Segundo a presidente do Ibama, há problemas também quanto ao repasse de recursos previstos a municípios para investimentos em saneamento. Cerca de R$ 50 milhões de um total de R$ 500 milhões que já deveriam ter chegado a prefeituras às margens do Rio Doce não foram repassados. A justificativa foi o período eleitoral, segundo Sueli. Em função das chuvas, conforme a presidente do Ibama, existe a possibilidade de aumento da turbidez da água no Rio Doce, prejudicando a captação de água para consumo humano. Conforme a presidente do Ibama, um plano de ação emergencial será implantado para informar a população sobre cuidados a serem tomados em caso de aumento do carreamento de rejeitos para o Rio Doce e afluentes, o que pode aumentar a presença de metais pesados na água.

Samarco diz que obras de reforço estão concluídas

Em nota a Samarco afirmou que "as obras de reforço de segurança das estruturas remanescentes estão cem por cento concluídas. A construção da barragem de Nova Santarém no Complexo de Germano será finalizada em dezembro deste ano. O dique S4 teve suas obras iniciadas no final de setembro e deve ser concluído em janeiro de 2017. Todas as estruturas planejadas e em construção terão capacidade de reter o rejeito remanescente da barragem de Fundão".
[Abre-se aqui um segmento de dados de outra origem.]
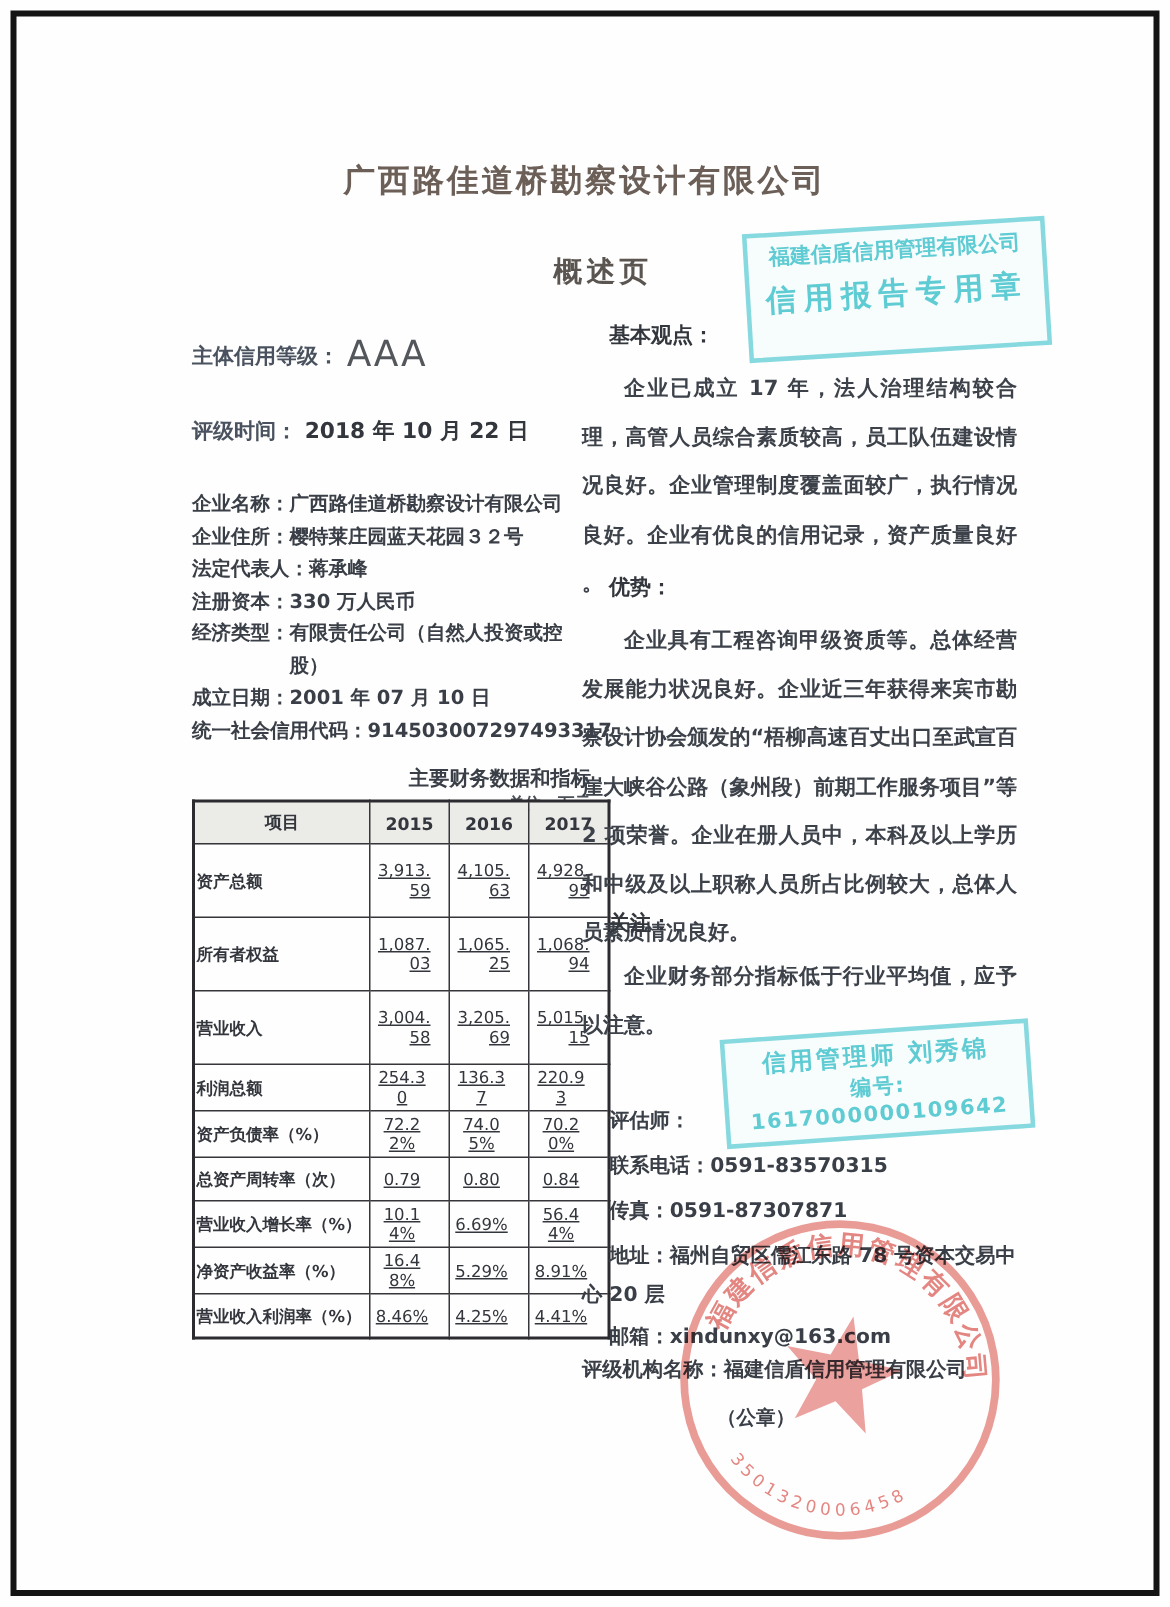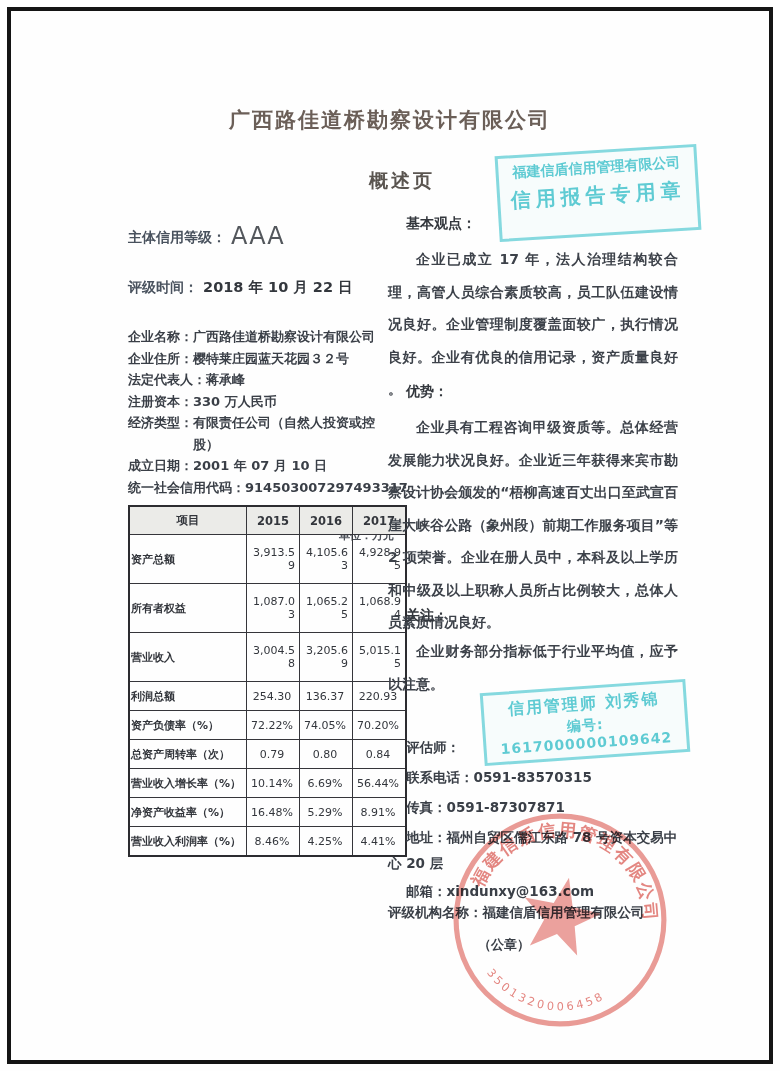"项目" table.fin { top: 505px -> 533px }
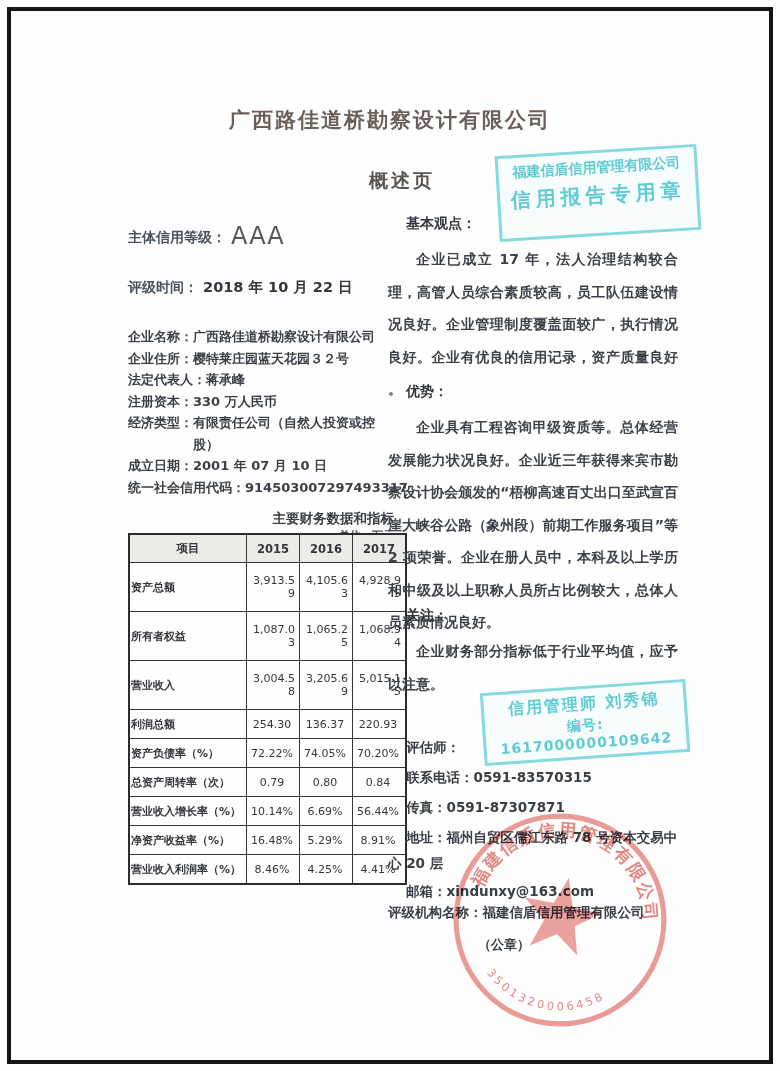"3,913.59" table.fin td.cell-val { padding: 2px 4px 2px 2px -> 2px 12px 2px 2px; text-decoration: none -> underline }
O texto diz ainda que a mineradora "recuperou cerca de 800 hectares de vegetação até a Usina Risoleta Neves (Candonga) em Minas Gerais. O trabalho foi realizado em mais de cem quilômetros de extensão visando a reduzir as erosões às margens dos rios. Esta recuperação representa 100% do volume acertado pela empresa com os órgãos ambientais conforme cláusula 158 do Termo de Transação de Ajustamento de Conduta (TTAC) assinado em março deste ano".
Conforme a empresa "o trabalho de revegetação já está sendo reforçado e novas ações estão sendo implementadas até o Rio Gualaxo. Todas as ações são de conhecimento dos órgãos ambientais e também estão previstas no TTAC". A mineradora afirma estar trabalhando "24 horas na região de Candonga com turnos sucessivos, realizando serviços de dragagem e obras de contenção de rejeitos".